- **BRIEF**: A faithful copy is needed of the lines below from the one with "[1017,306,1036,319] [612,327,703,345] 10" up to and including the one with "[109,971,227,991] Aug9_2020 ->"; set it down with no pictures and no other lines.
*** INFORMATION GIVEN ***
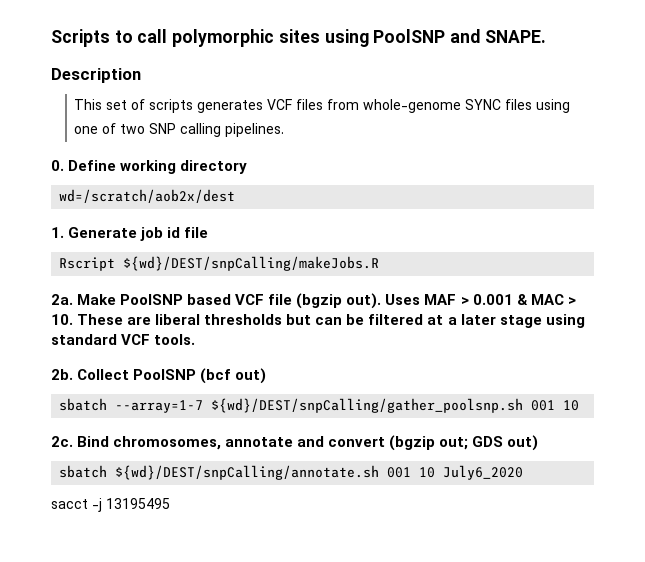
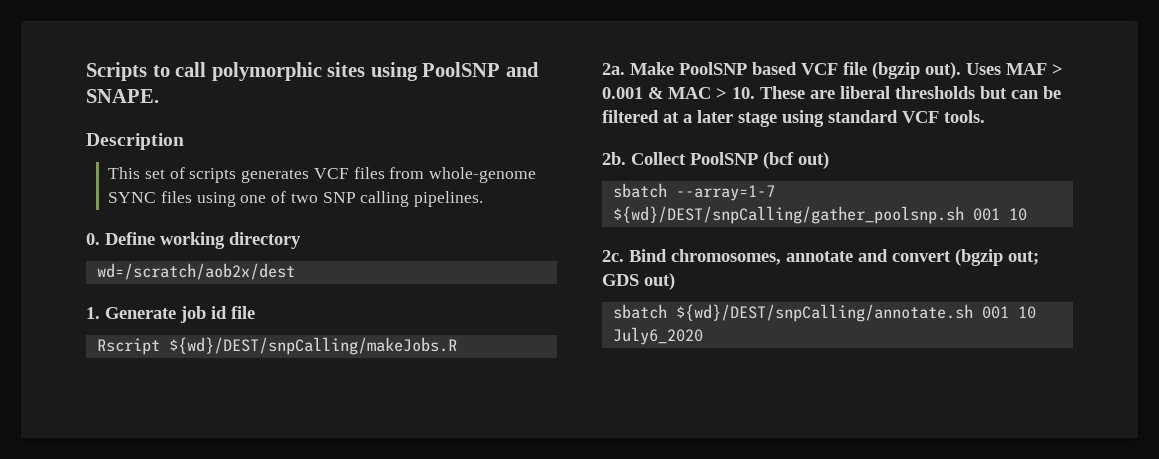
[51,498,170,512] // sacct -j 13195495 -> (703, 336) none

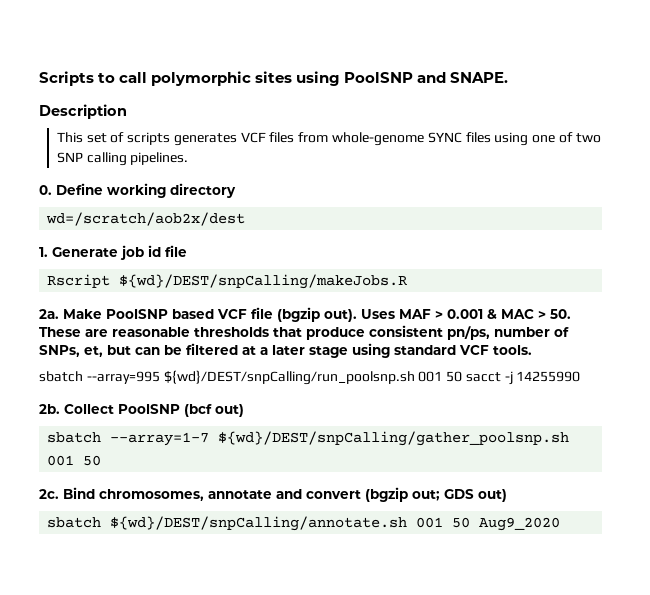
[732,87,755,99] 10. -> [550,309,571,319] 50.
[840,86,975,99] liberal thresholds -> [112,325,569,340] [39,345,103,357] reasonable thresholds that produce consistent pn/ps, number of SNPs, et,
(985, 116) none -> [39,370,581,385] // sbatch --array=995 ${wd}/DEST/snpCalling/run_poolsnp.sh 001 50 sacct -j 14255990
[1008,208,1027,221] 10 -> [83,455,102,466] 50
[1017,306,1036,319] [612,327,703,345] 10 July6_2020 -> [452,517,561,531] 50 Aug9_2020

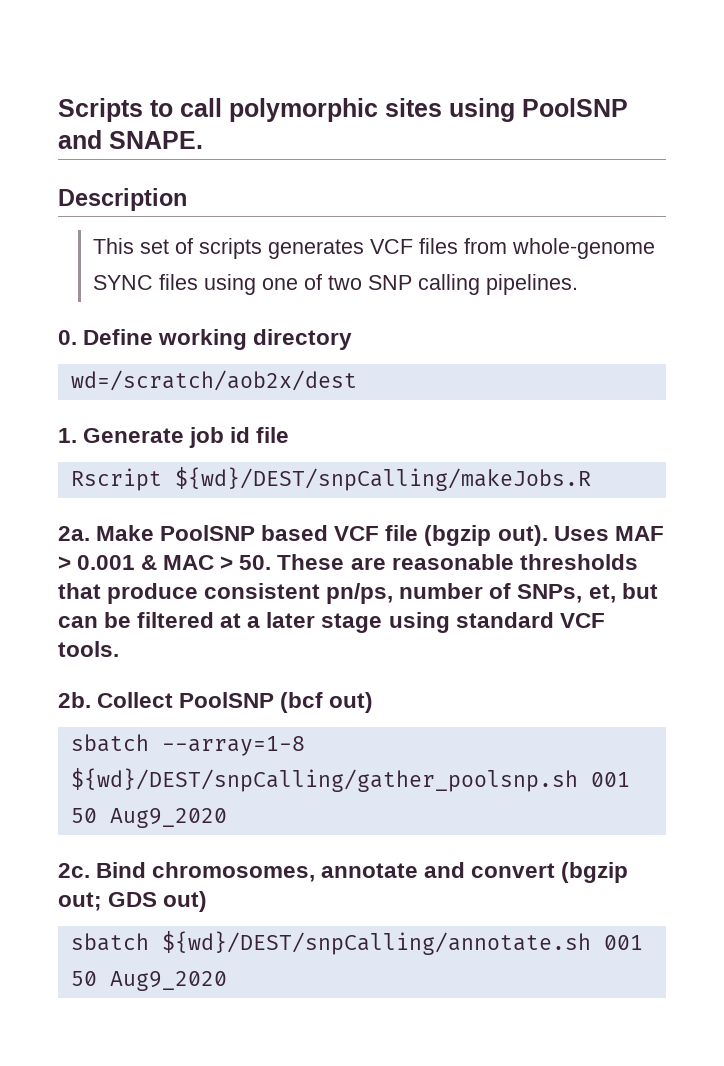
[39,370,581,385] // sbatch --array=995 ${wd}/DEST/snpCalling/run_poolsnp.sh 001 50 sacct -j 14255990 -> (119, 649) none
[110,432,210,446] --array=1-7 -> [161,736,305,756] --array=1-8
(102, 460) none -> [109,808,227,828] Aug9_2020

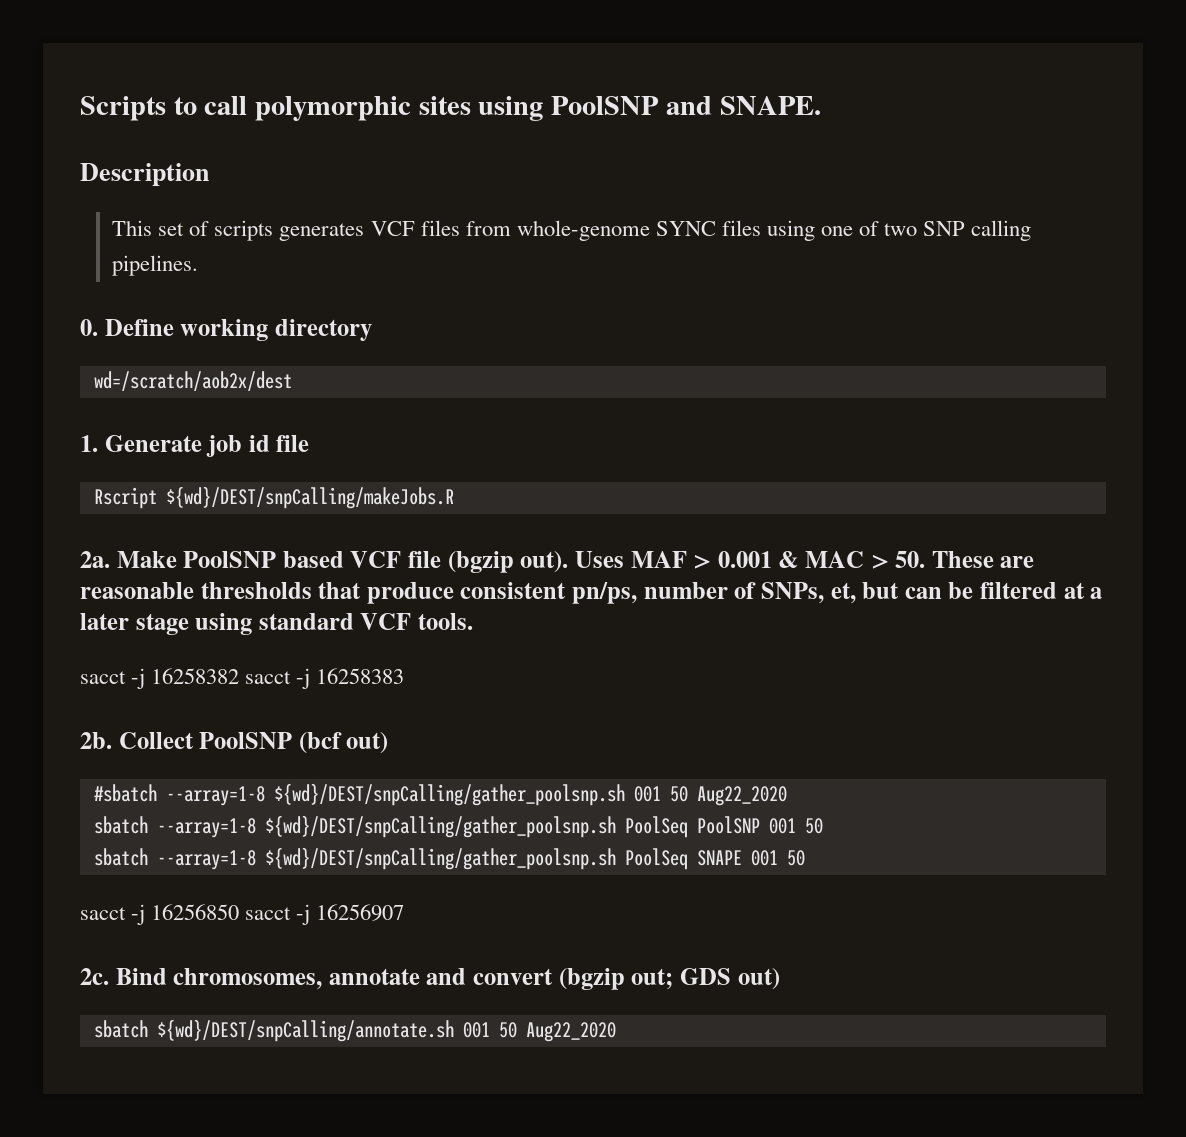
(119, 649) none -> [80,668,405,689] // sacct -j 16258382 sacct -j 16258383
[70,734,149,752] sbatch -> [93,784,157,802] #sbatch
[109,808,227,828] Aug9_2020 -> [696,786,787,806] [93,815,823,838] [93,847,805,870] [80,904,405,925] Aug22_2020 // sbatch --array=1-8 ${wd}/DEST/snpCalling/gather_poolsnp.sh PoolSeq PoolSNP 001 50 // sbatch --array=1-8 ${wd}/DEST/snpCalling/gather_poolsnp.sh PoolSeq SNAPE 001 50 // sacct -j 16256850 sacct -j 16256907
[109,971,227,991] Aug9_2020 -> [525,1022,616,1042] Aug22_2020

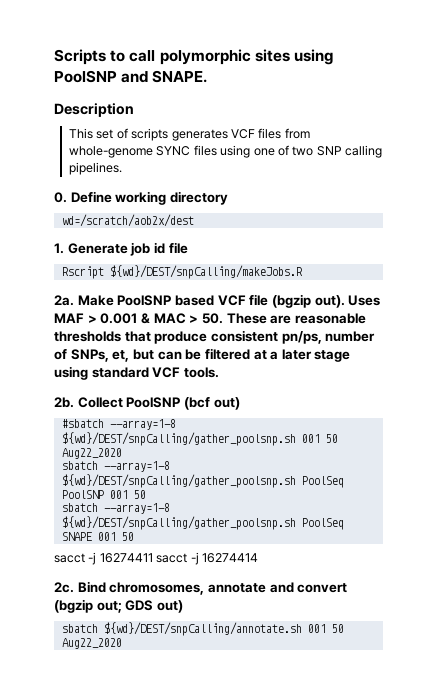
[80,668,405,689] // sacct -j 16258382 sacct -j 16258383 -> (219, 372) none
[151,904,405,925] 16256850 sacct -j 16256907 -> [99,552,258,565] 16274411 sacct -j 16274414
*** End of INFORMATION GIVEN ***
- **EXPECTED ANSWER**:
[1017,306,1036,319] [612,327,703,345] 10 July6_2020 -> [452,517,561,531] 50 Aug9_2020

[39,370,581,385] // sbatch --array=995 ${wd}/DEST/snpCalling/run_poolsnp.sh 001 50 sacct -j 14255990 -> (119, 649) none
[110,432,210,446] --array=1-7 -> [161,736,305,756] --array=1-8
(102, 460) none -> [109,808,227,828] Aug9_2020

(119, 649) none -> [80,668,405,689] // sacct -j 16258382 sacct -j 16258383
[70,734,149,752] sbatch -> [93,784,157,802] #sbatch
[109,808,227,828] Aug9_2020 -> [696,786,787,806] [93,815,823,838] [93,847,805,870] [80,904,405,925] Aug22_2020 // sbatch --array=1-8 ${wd}/DEST/snpCalling/gather_poolsnp.sh PoolSeq PoolSNP 001 50 // sbatch --array=1-8 ${wd}/DEST/snpCalling/gather_poolsnp.sh PoolSeq SNAPE 001 50 // sacct -j 16256850 sacct -j 16256907
[109,971,227,991] Aug9_2020 -> [525,1022,616,1042] Aug22_2020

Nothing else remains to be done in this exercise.